AUTOMATED CHEMICAL TREATMENTS
By themselves, neither smart pump technology nor machine learning virtual flowrate calculations are new concepts; both have been used for many years. However, what makes this novel approach unique is the integration of the two technologies, as part of an advanced digital solution. These intelligent injection pumps can now automatically calculate and deploy optimized chemical treatments in real time.
In February 2024, Baker Hughes worked with the operator to implement the InjectRT™ intelligent chemical treatment optimization service, powered by Leucipa, on three wells in Lea County, N.M. Injecting a combination water-based corrosion and scale inhibitor at 150 ppm showed promise.
Comparing virtual production rate output to SCADA and LACT production numbers showed accuracy at greater than 90% for wells producing below the bubble point. For those wells operating above the bubble point, accuracies within 5% of actual were observed.
Moreover, focusing on water phase inhibition, the operator recorded significant daily cost savings, as a result of the injection rates slowing down during gassy conditions, Fig. 2. If the operation had simply allowed the pilot well to run in smart pump mode, applying a steady-state injection rate from the prior week’s average, the system would under-inject during certain production rates and conversely, over-inject during gas events.
After seven months, corrosion coupon results coming in from the use of intelligent chemical-injection technology continue to show negligible metal loss using this technology.
BENEFITS
The intelligent chemical treatment optimization service, which ensures the proper chemical dosage by instantaneously aligning the chemical injection rates with the VSD-derived measurements, was implemented successfully and is being rolled out by the operator to other wells to increase production. This approach also significantly reduced the required number of wellsite visits—along with the associated reduction in fuel consumption, HSE risks, and carbon emissions—and allowed those field personnel to be redeployed on other applications and wells. Field trips were further reduced through the automated monitoring of tank levels and continuous quality checks on the injection pump efficiency and solar and/or battery performance.

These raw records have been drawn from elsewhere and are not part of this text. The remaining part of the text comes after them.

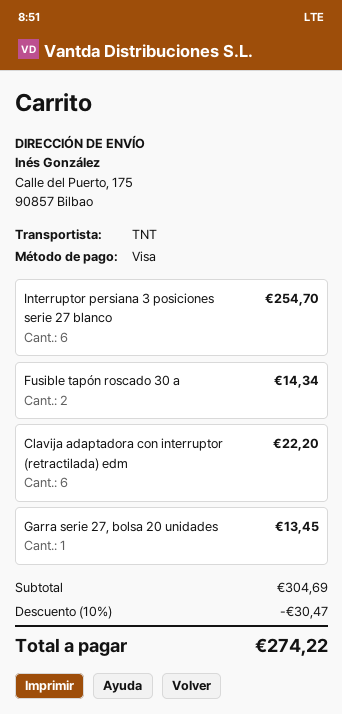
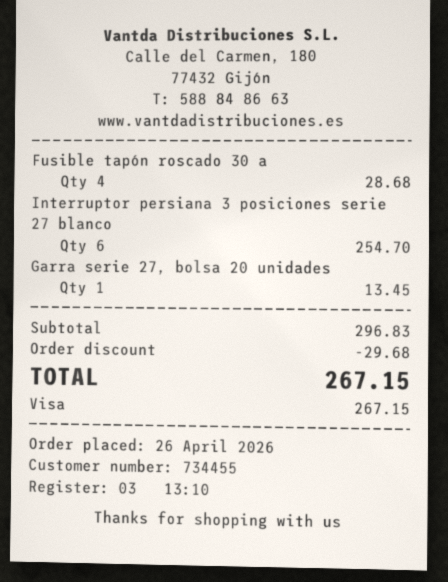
Fusible tapón roscado 30 a: 2 for 14.34 -> 4 for 28.68
Clavija adaptadora con interruptor (retractilada) edm: 6 for 22.20 -> none
subtotal: 304.69 -> 296.83
discount: 30.47 -> 29.68
total: 274.22 -> 267.15

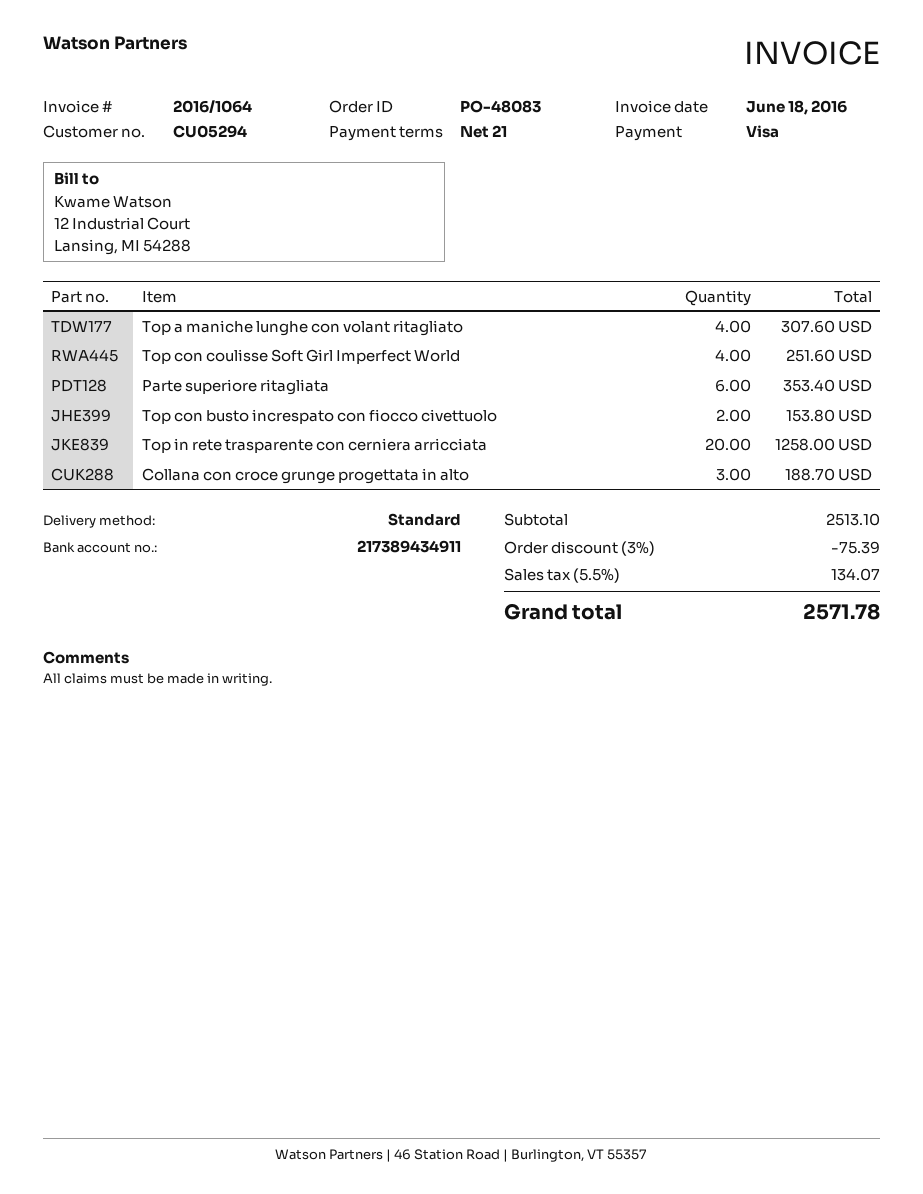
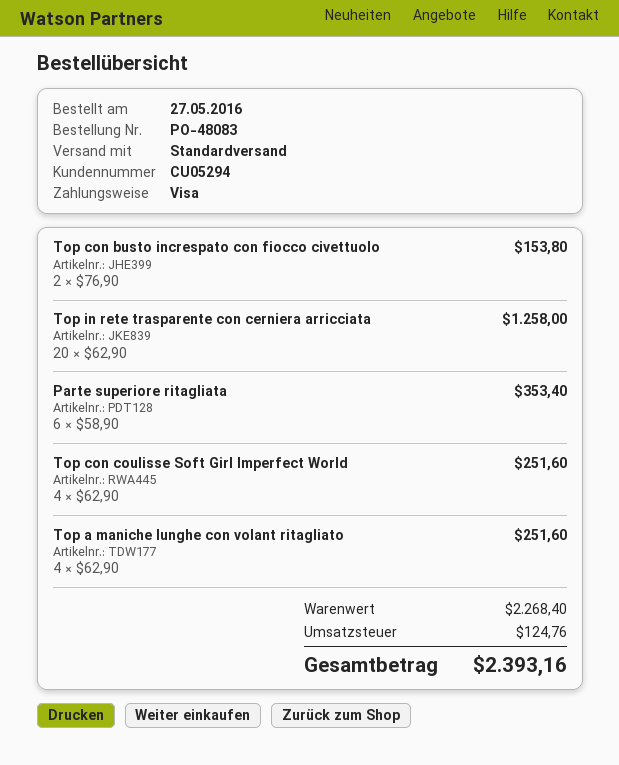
Top a maniche lunghe con volant ritagliato: 4 for 307.60 -> 4 for 251.60
Collana con croce grunge progettata in alto: 3 for 188.70 -> none
subtotal: 2513.10 -> 2268.40
discount: 3% = 75.39 -> none
tax: 134.07 -> 124.76
total: 2571.78 -> 2393.16

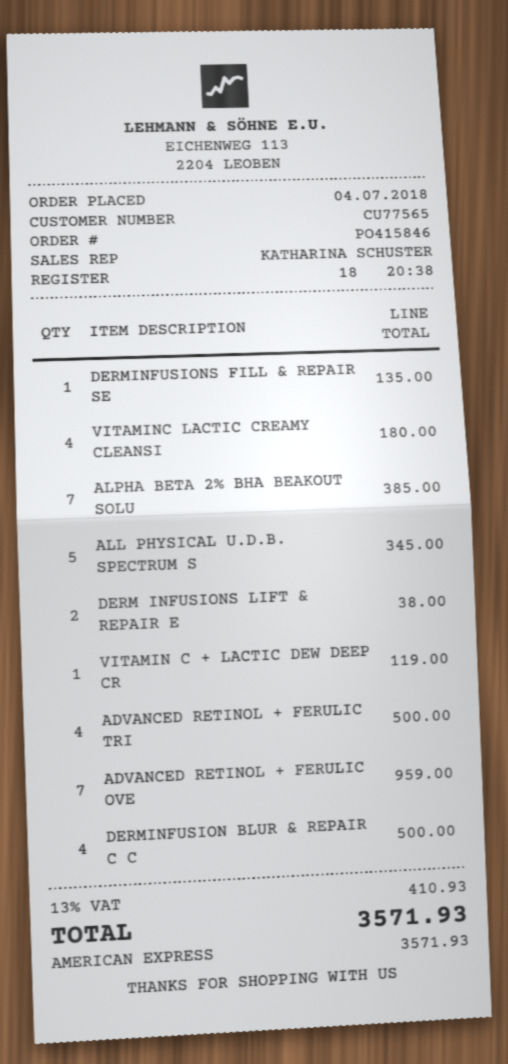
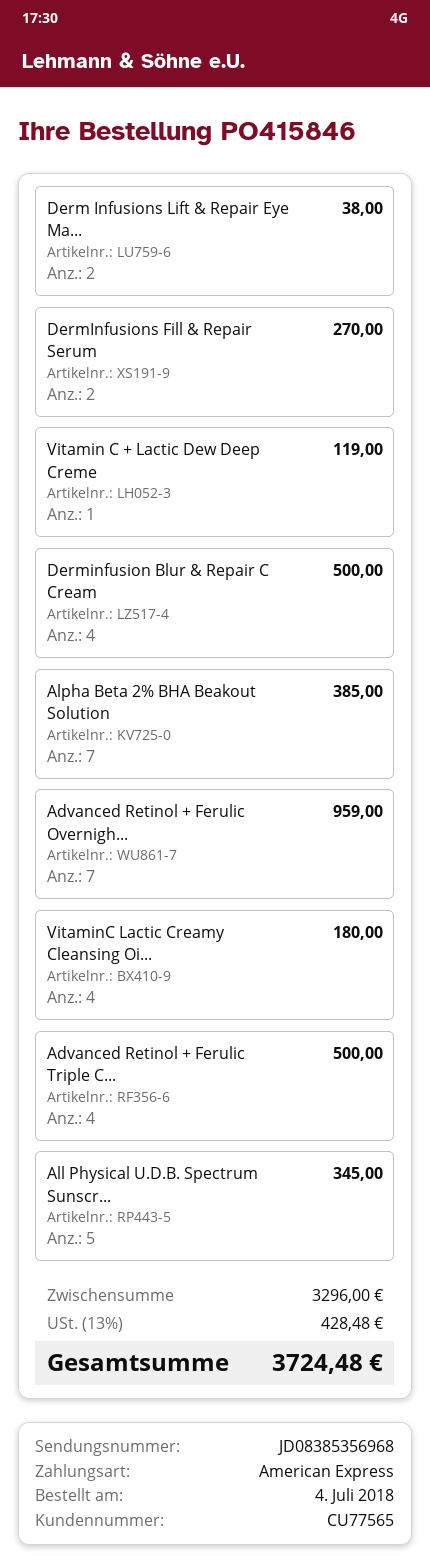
DERMINFUSIONS FILL & REPAIR SE: 1 for 135.00 -> 2 for 270.00
tax: 13% = 410.93 -> 13% = 428.48
total: 3571.93 -> 3724.48

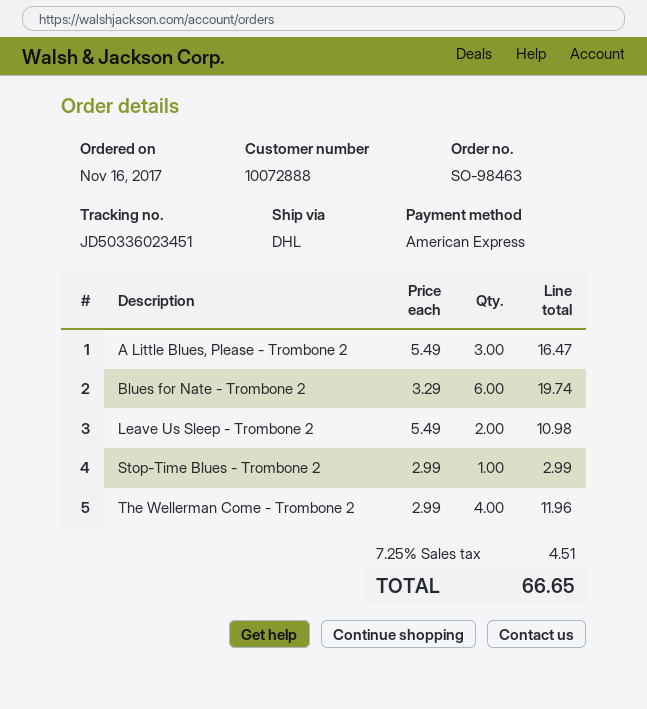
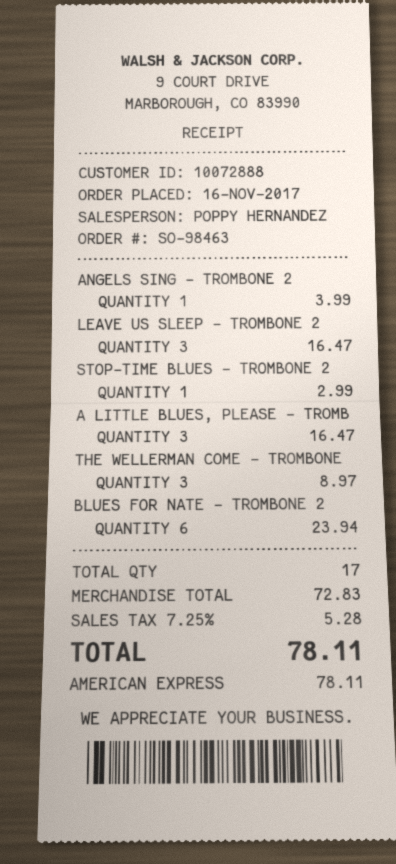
Blues for Nate - Trombone 2: 6 for 19.74 -> 6 for 23.94
Leave Us Sleep - Trombone 2: 2 for 10.98 -> 3 for 16.47
The Wellerman Come - Trombone 2: 4 for 11.96 -> 3 for 8.97
ANGELS SING - TROMBONE 2: none -> 1 for 3.99
tax: 7.25% = 4.51 -> 7.25% = 5.28
total: 66.65 -> 78.11

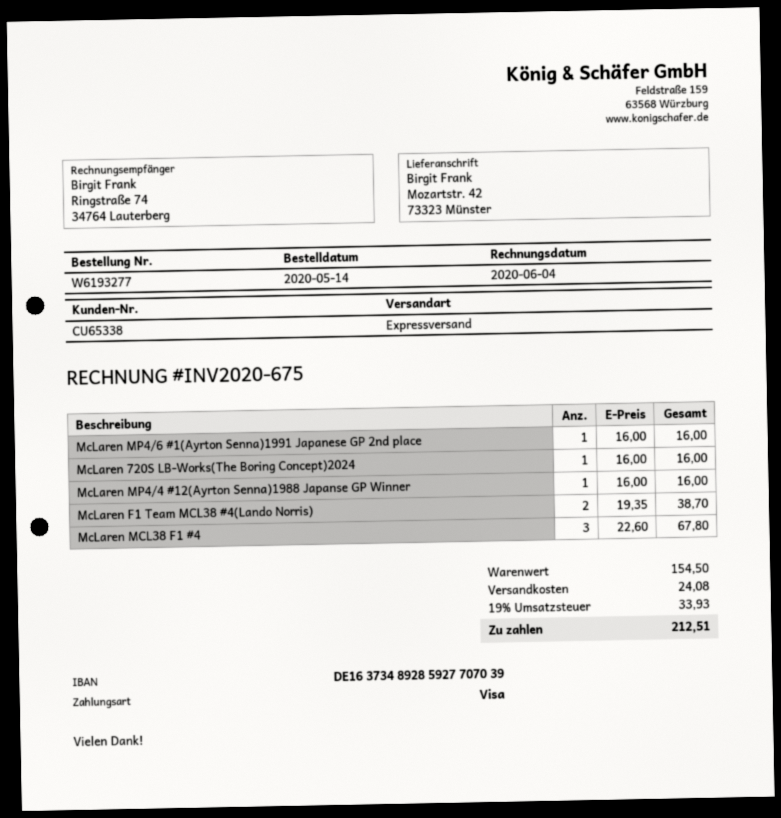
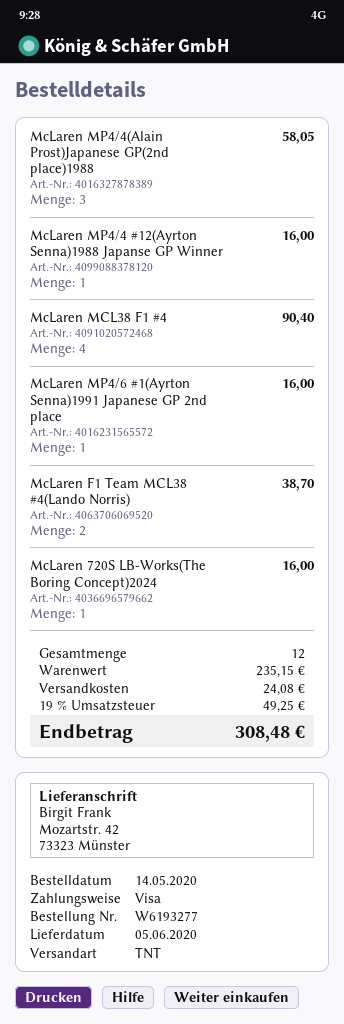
shipping method: express -> TNT
McLaren MCL38 F1 #4: 3 for 67.80 -> 4 for 90.40
McLaren MP4/4(Alain Prost)Japanese GP(2nd place)1988: none -> 3 for 58.05
subtotal: 154.50 -> 235.15
tax: 19% = 33.93 -> 19% = 49.25
total: 212.51 -> 308.48

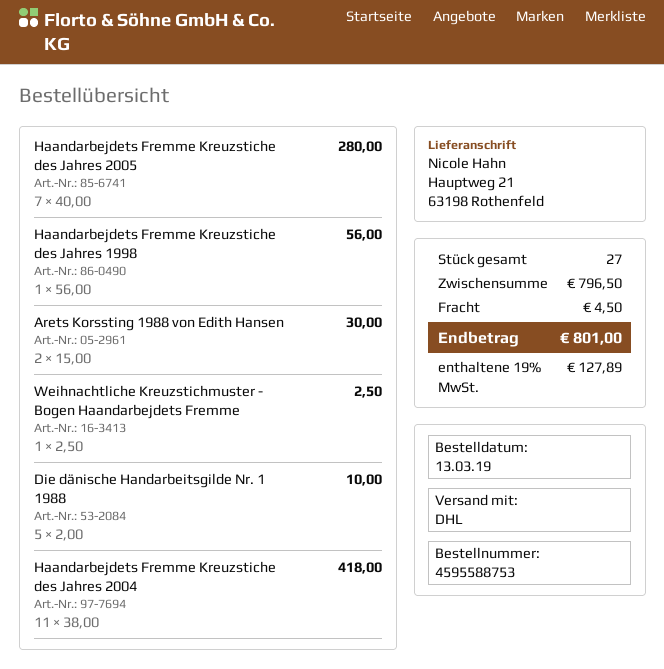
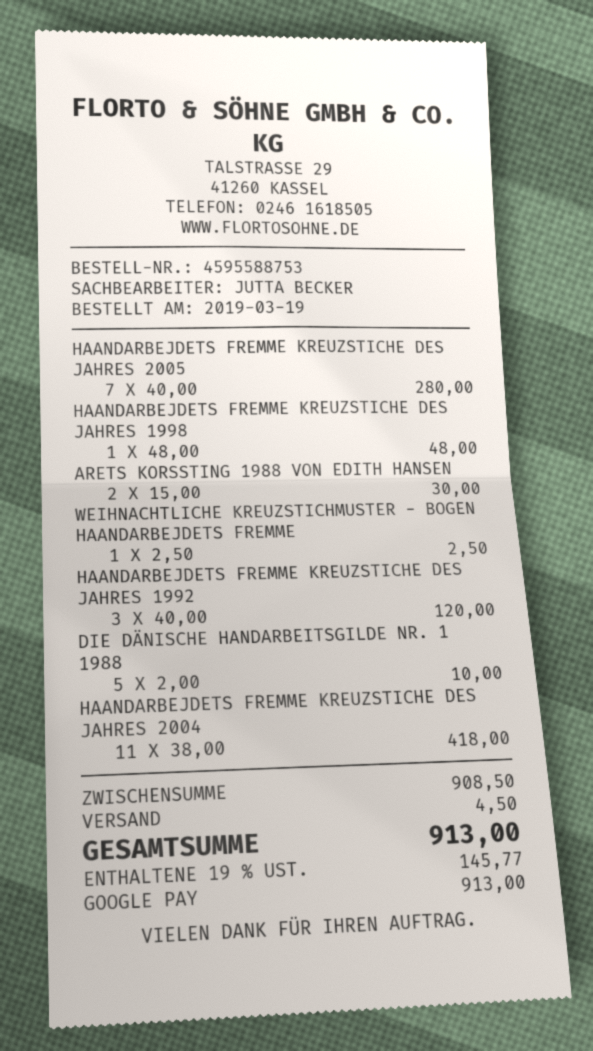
order date: 2019-03-13 -> 2019-03-19
Haandarbejdets Fremme Kreuzstiche des Jahres 1998: 1 x 56.00 = 56.00 -> 1 x 48.00 = 48.00
HAANDARBEJDETS FREMME KREUZSTICHE DES JAHRES 1992: none -> 3 x 40.00 = 120.00
subtotal: 796.50 -> 908.50
tax: 19% = 127.89 -> 19% = 145.77
total: 801.00 -> 913.00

As an added cost saving for the operator, the system automatically shut down the chemical pump when the ESP was not operating and restarted it immediately when production flow resumed, Fig. 5. Finally, the system provided an analytic capability for optimizing and troubleshooting purposes through the integration of ESP, SCADA and chemical pump data.
The InjectRT technology, powered by Leucipa, provides an innovative approach to addressing persistent operational challenges in upstream unconventional fields, delivering optimized operations and sustained production rates and unlocking value from short-cycle barrels.
About the author
DEAN GADDY is a 45-year oil and gas industry veteran with extensive experience in West Texas, the U.S. Rockies, Russia, Ukraine, China and Australia. Having worked for Baker Hughes since 2011, he has also worked on the operator side for Unocal, EOG, Devon Energy and BP. He holds a bachelor’s degree in geology, a master’s degree in petroleum engineering and an MBA in Technology Management.